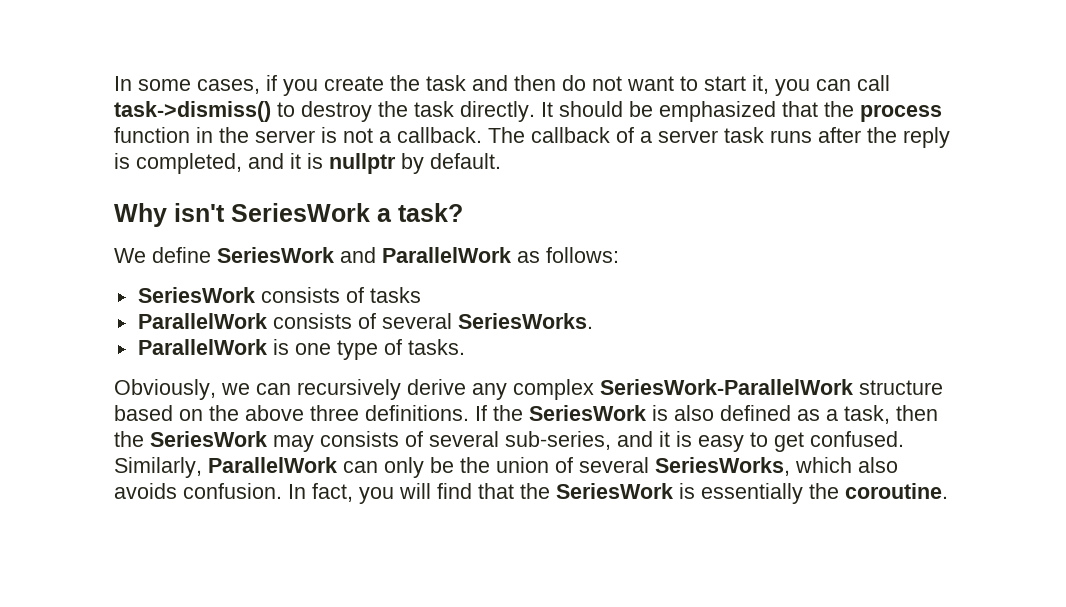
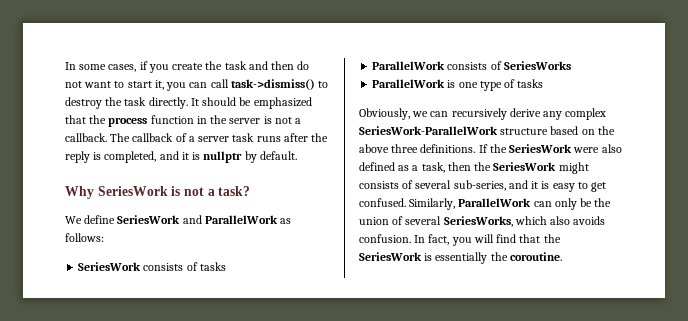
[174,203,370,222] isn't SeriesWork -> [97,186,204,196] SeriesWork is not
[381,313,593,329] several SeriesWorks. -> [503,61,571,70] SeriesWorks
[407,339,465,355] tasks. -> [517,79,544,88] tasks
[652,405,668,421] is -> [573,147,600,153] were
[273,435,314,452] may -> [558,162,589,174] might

══════════════════════════════

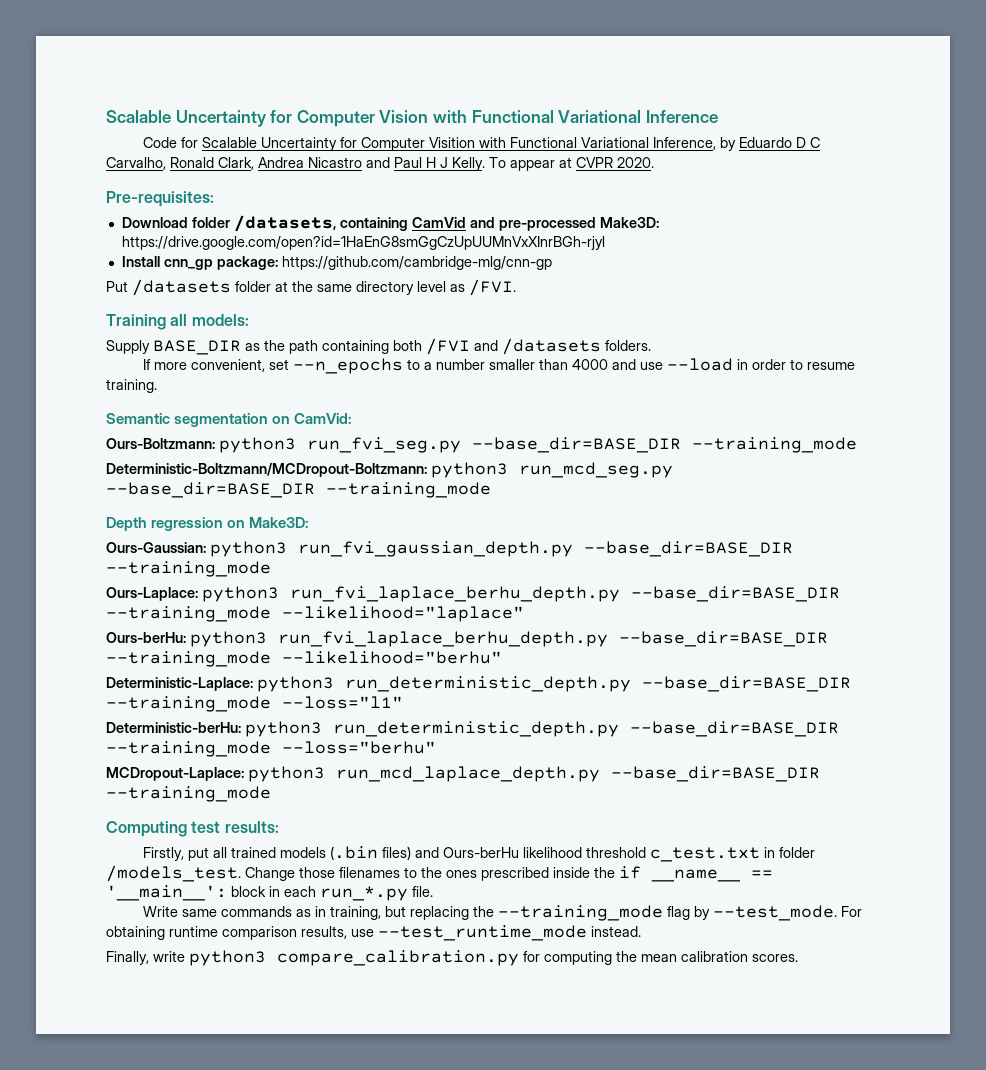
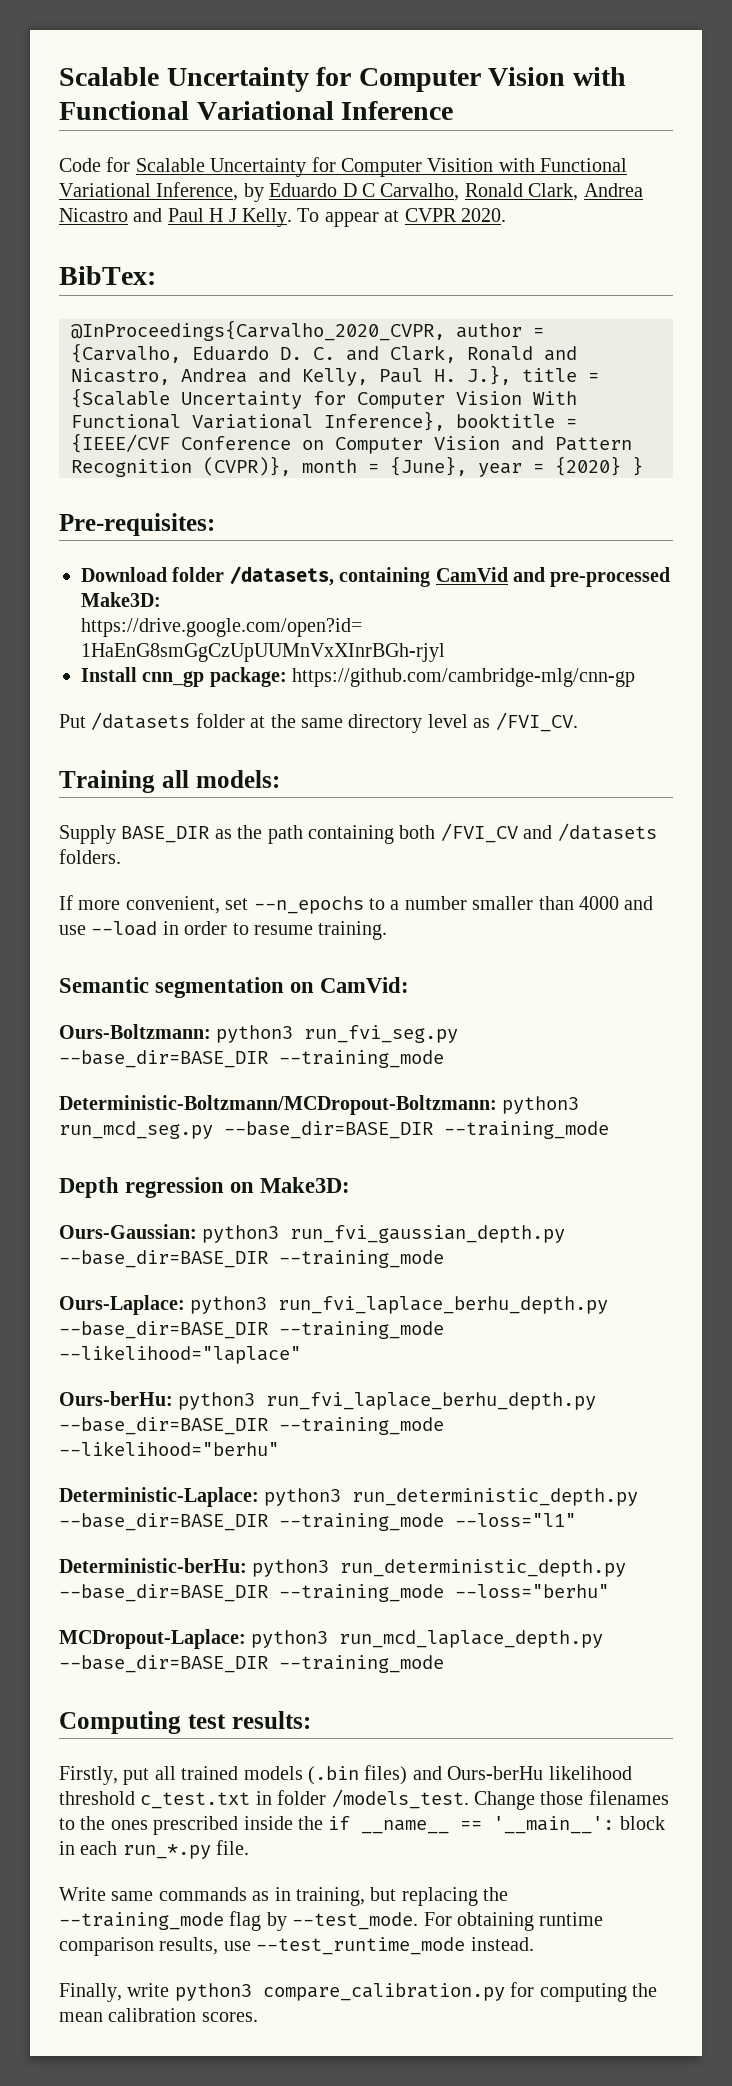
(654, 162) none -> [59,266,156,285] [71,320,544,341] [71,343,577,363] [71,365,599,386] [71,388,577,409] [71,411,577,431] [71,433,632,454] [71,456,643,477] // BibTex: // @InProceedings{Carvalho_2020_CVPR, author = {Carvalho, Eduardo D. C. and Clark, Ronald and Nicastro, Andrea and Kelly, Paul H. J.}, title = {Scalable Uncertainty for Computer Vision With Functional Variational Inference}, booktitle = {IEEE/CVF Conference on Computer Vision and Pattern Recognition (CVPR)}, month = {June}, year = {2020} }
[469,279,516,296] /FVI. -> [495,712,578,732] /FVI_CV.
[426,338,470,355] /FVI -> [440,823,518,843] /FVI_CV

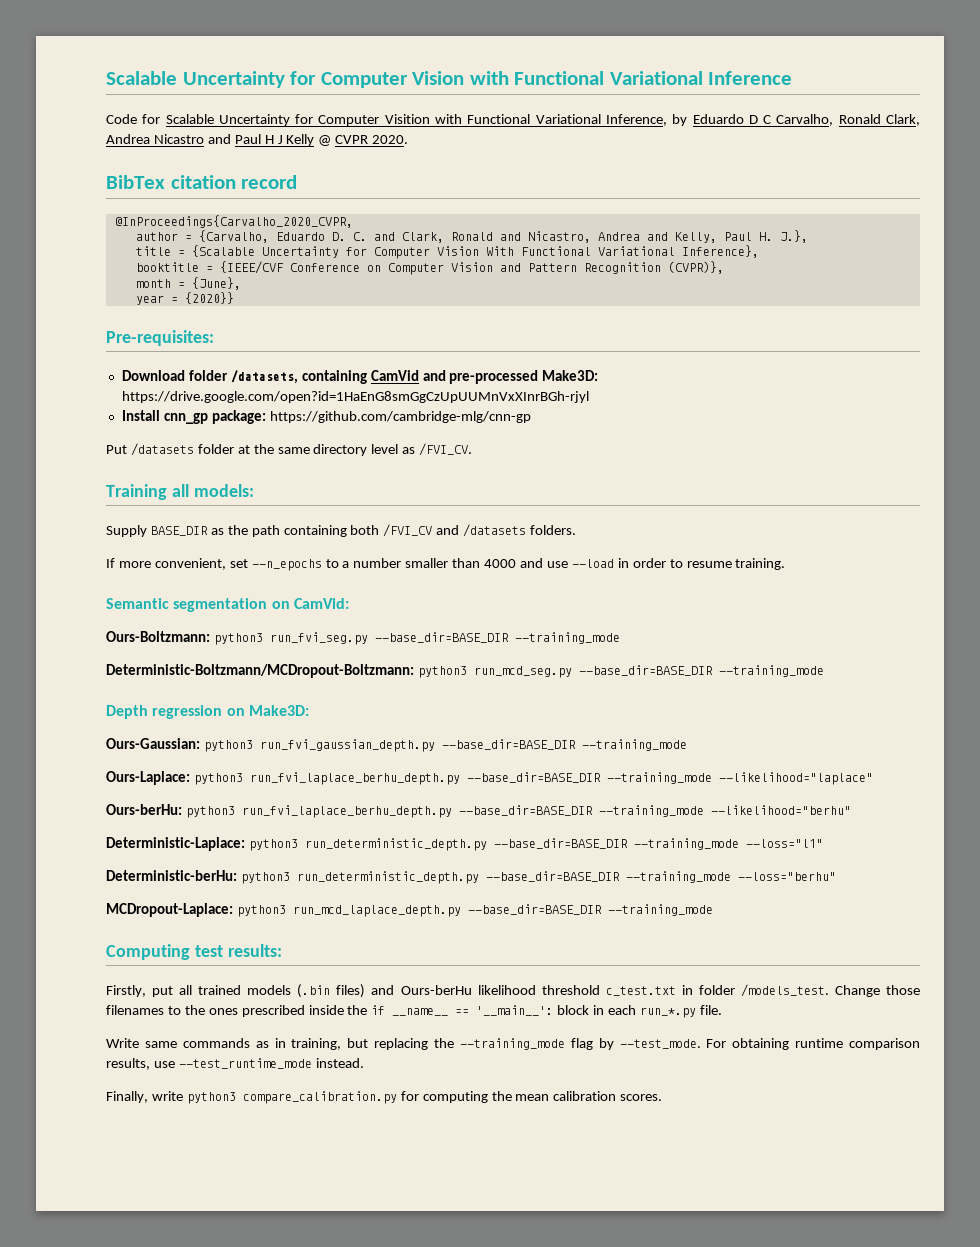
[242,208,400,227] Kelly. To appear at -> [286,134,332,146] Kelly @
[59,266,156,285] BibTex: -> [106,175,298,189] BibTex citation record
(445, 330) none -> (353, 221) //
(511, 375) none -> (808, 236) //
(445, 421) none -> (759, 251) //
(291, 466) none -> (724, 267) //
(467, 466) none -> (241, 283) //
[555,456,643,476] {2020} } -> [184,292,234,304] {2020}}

══════════════════════════════

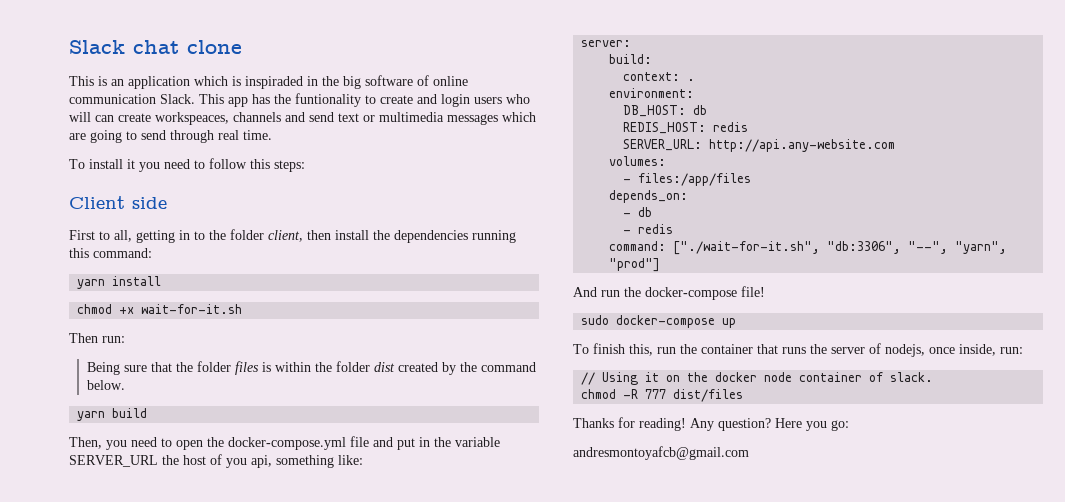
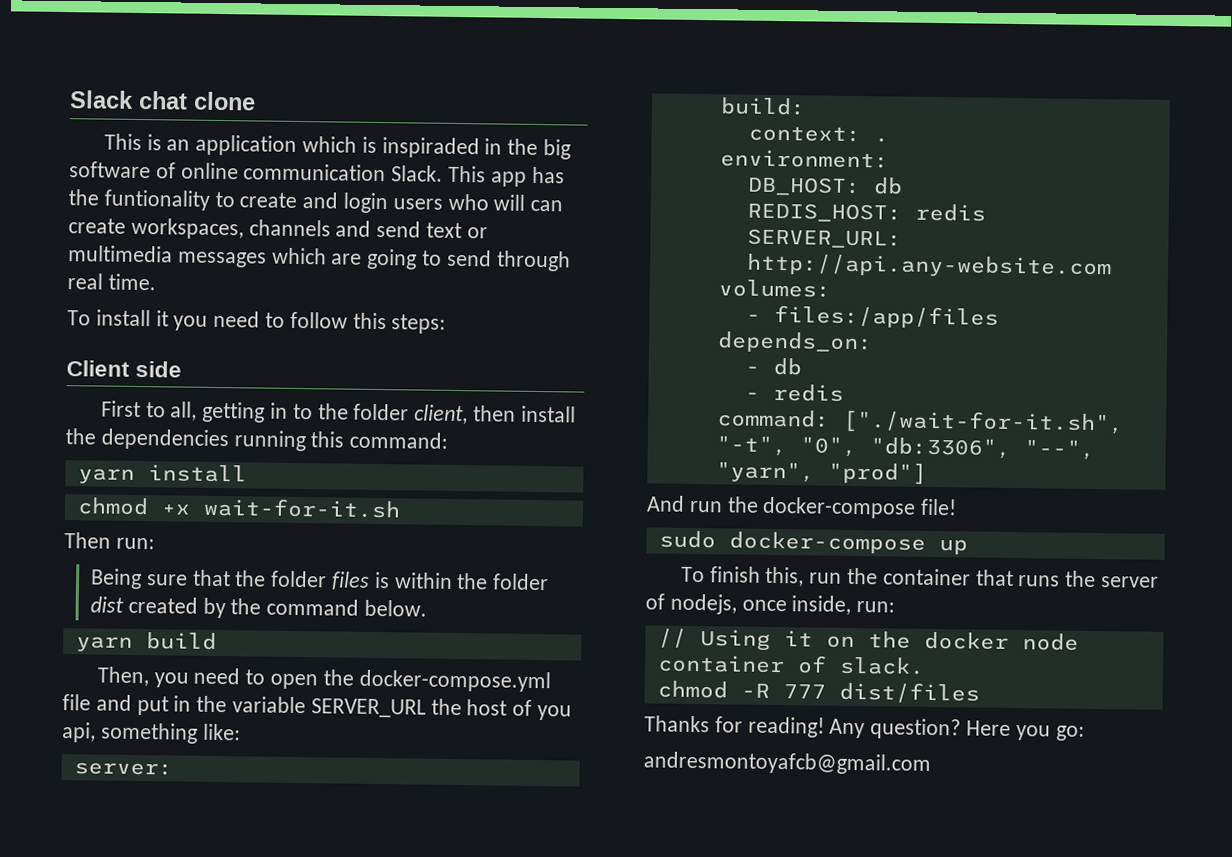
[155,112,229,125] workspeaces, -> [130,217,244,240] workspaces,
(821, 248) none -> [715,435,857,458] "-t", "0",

══════════════════════════════

■ TASK GOAL: Among the lines above, return each one holding the string "Kelly".

■ RESPONSE:
(654, 162) none -> [59,266,156,285] [71,320,544,341] [71,343,577,363] [71,365,599,386] [71,388,577,409] [71,411,577,431] [71,433,632,454] [71,456,643,477] // BibTex: // @InProceedings{Carvalho_2020_CVPR, author = {Carvalho, Eduardo D. C. and Clark, Ronald and Nicastro, Andrea and Kelly, Paul H. J.}, title = {Scalable Uncertainty for Computer Vision With Functional Variational Inference}, booktitle = {IEEE/CVF Conference on Computer Vision and Pattern Recognition (CVPR)}, month = {June}, year = {2020} }
[242,208,400,227] Kelly. To appear at -> [286,134,332,146] Kelly @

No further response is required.